I owned a 300 2.8. It was awesome, and if you want a lens that will draw stares of envy from nearly every photog it's the shizzle. It is handholdable ... by the broadest definition. It is VERY heavy by the end of the day.

Now, to an earlier comment from someone who said they used 2.8 even at 4.5.

There is the rub.

At EVERY f stop the Nikkor 2.8 and 4 were optically awesome. After I bought the f4 I just stopped using the 2.8 other than rare situations where 2.8 yielded a small edge.

Sold the 2.8 for a capitalist pigdog profit and never looked back.

The f4 is an easily hand held lens, and even it is heavy by days end ... but NOTHING like the 2.8.

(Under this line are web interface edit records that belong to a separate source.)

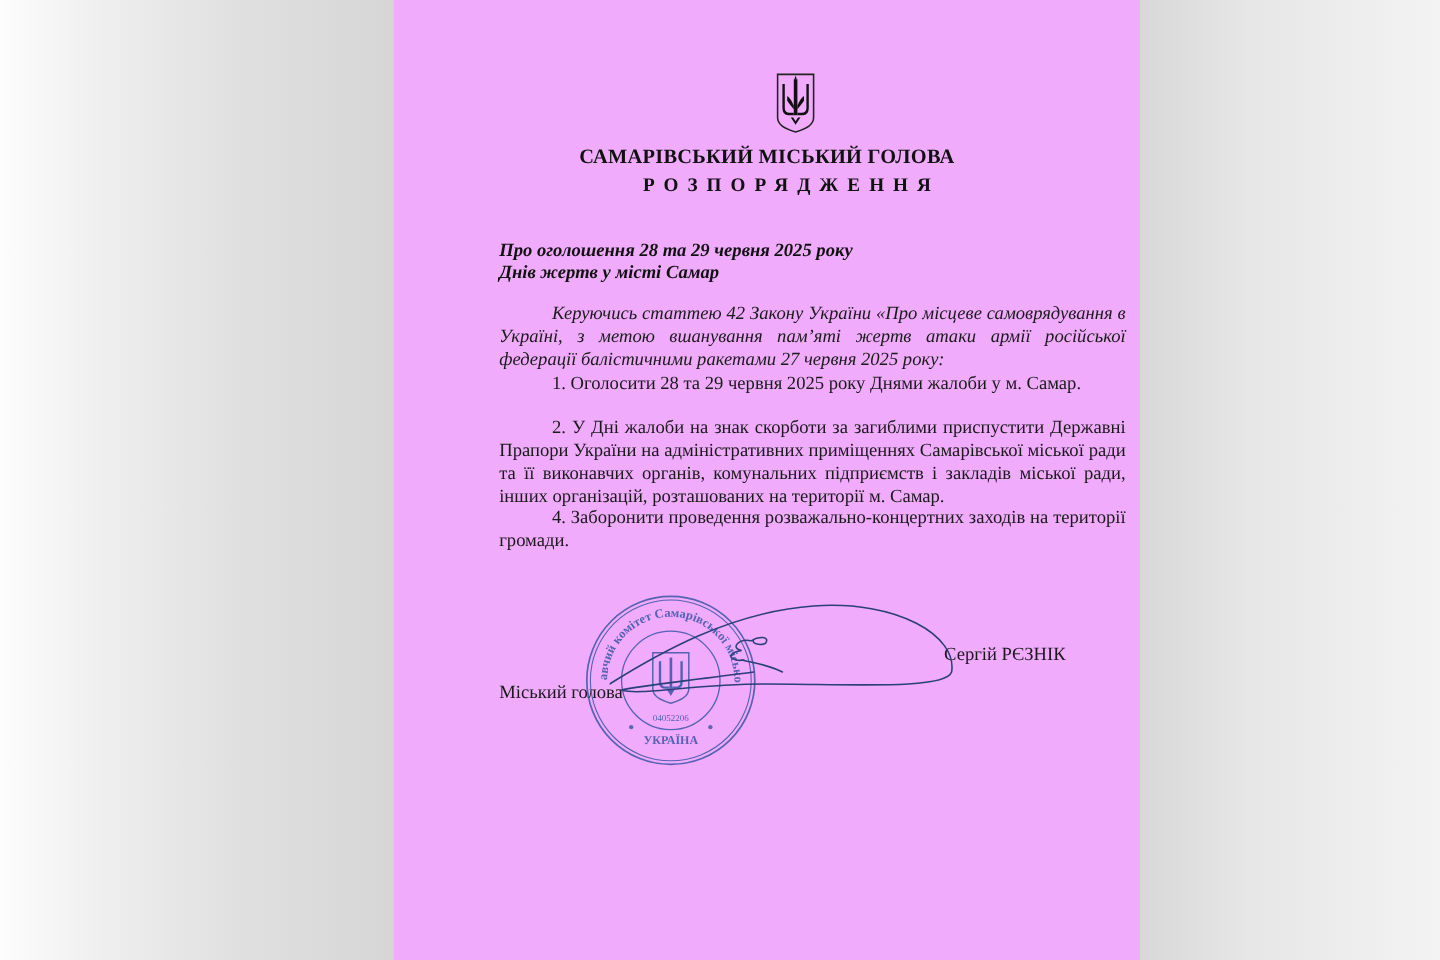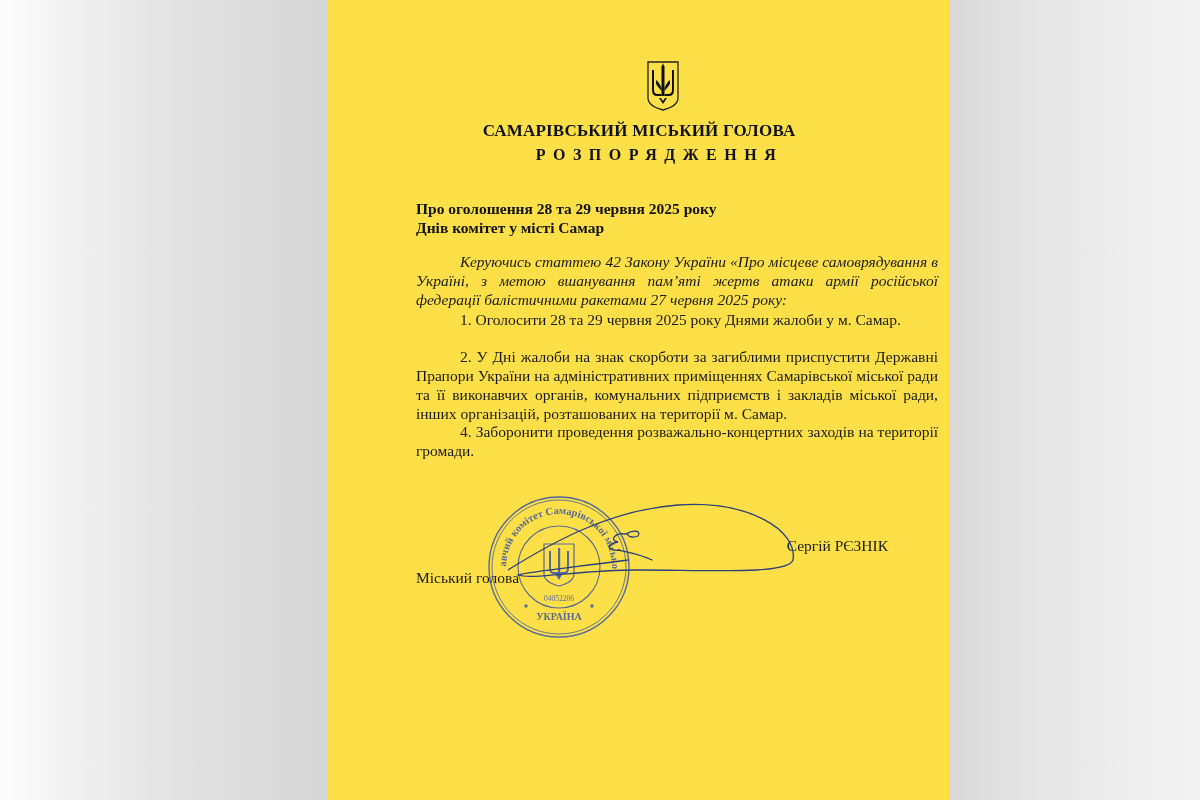"САМАРІВСЬКИЙ МІСЬКИЙ ГОЛОВА" .page { background: #fde047 -> #f0abfc }
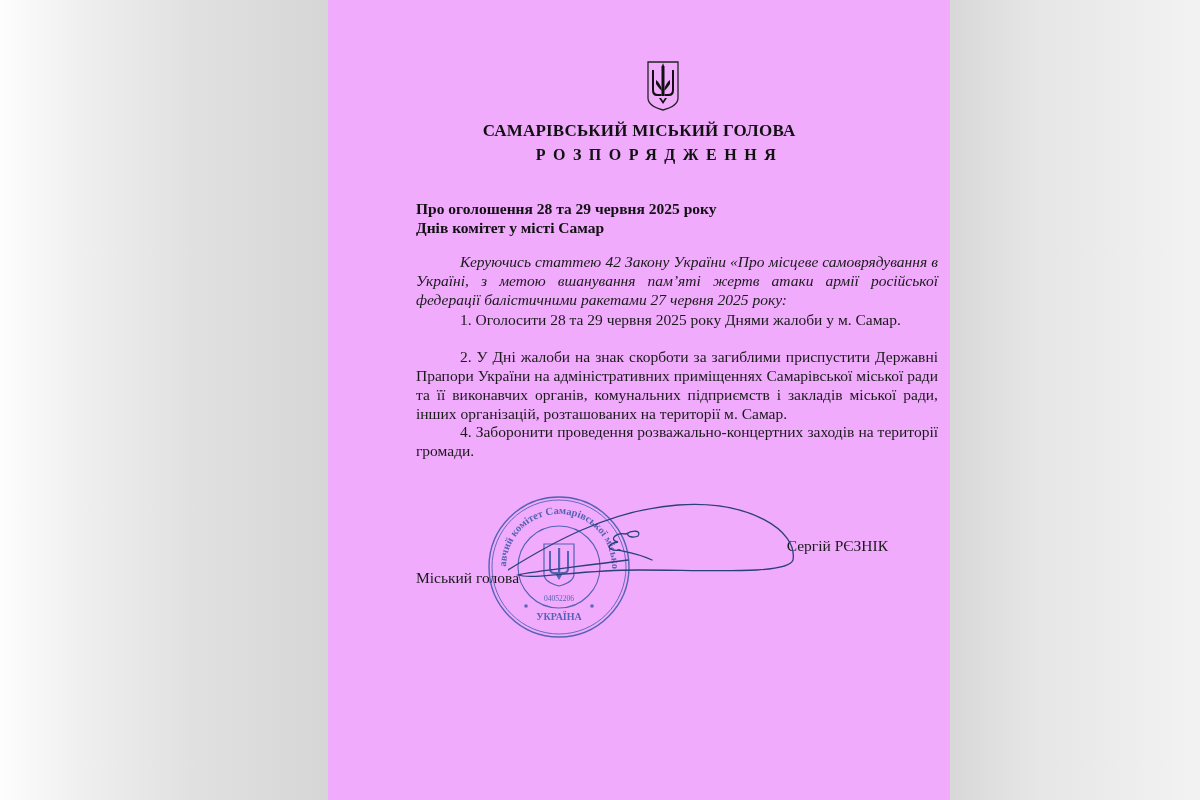"Про оголошення 28 та 29" .subject { font-style: none -> italic }
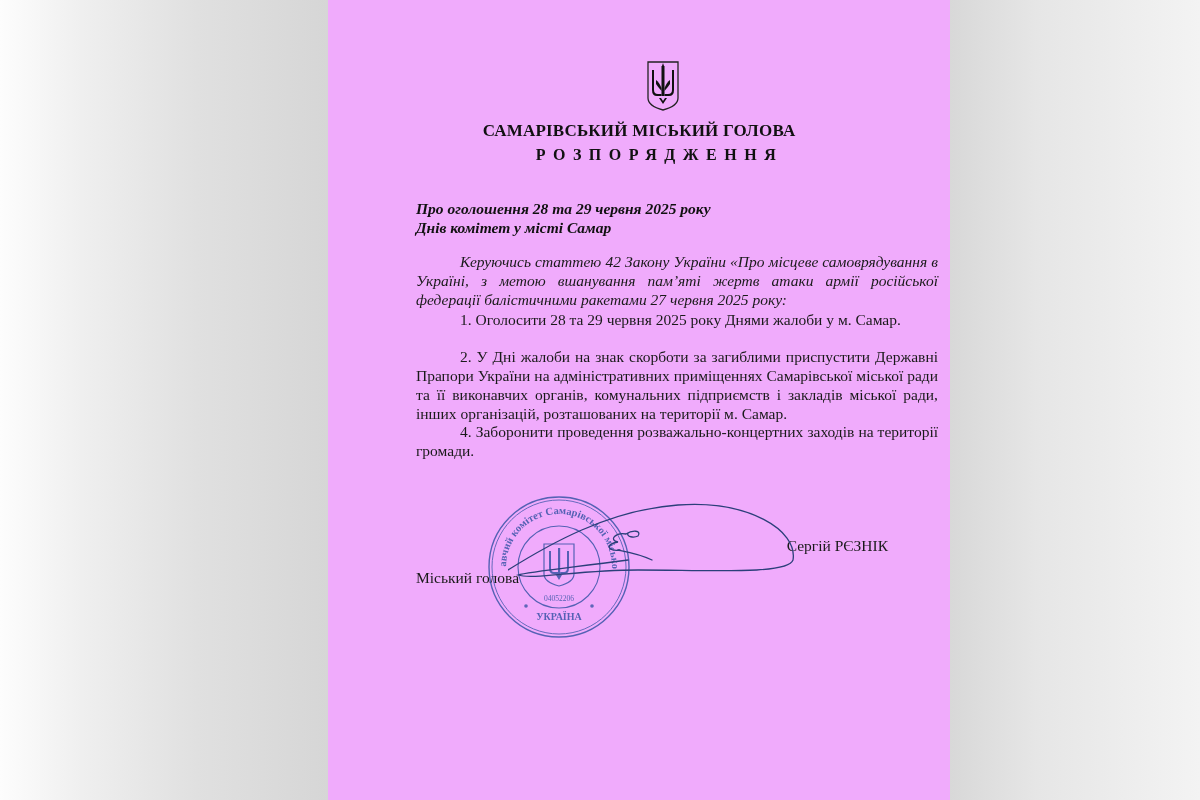"Днів комітет у місті Самар" div { text: комітет -> жертв }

These are my experiences and I make no claim that they will work as well for someone else. For my type of shooting it works fine.

One of these days I'm going to finish out my "NOT QUITE TOTALLY AWESOME, BUT I DON'T NEED A SECOND MORTGAGE AND/OR A SHERPA TO CARRY MY CAMERA GEAR EITHER!" gear.

It consists of:

- The uber light Nikon D50, already owned.

- The now discontinued Nikon strapvest which is a wearable camera bag.

- Nikkor 50 f1.8, already owned.

- Nikkor 300 f4, already owned.

- Nikkor 70-210 f4. I have an 80-200 f2.8 I would keep, but I had one of these once and should never have let go.

- Nikkor 28-105 f3.5-f4.5, already owned.

- Bogen monopod with shoulder brace, already owned. Doubles as a nice walking stick also.

My gap is anything wide angle, but I shoot most outdoor sports, airplanes, races, things like that.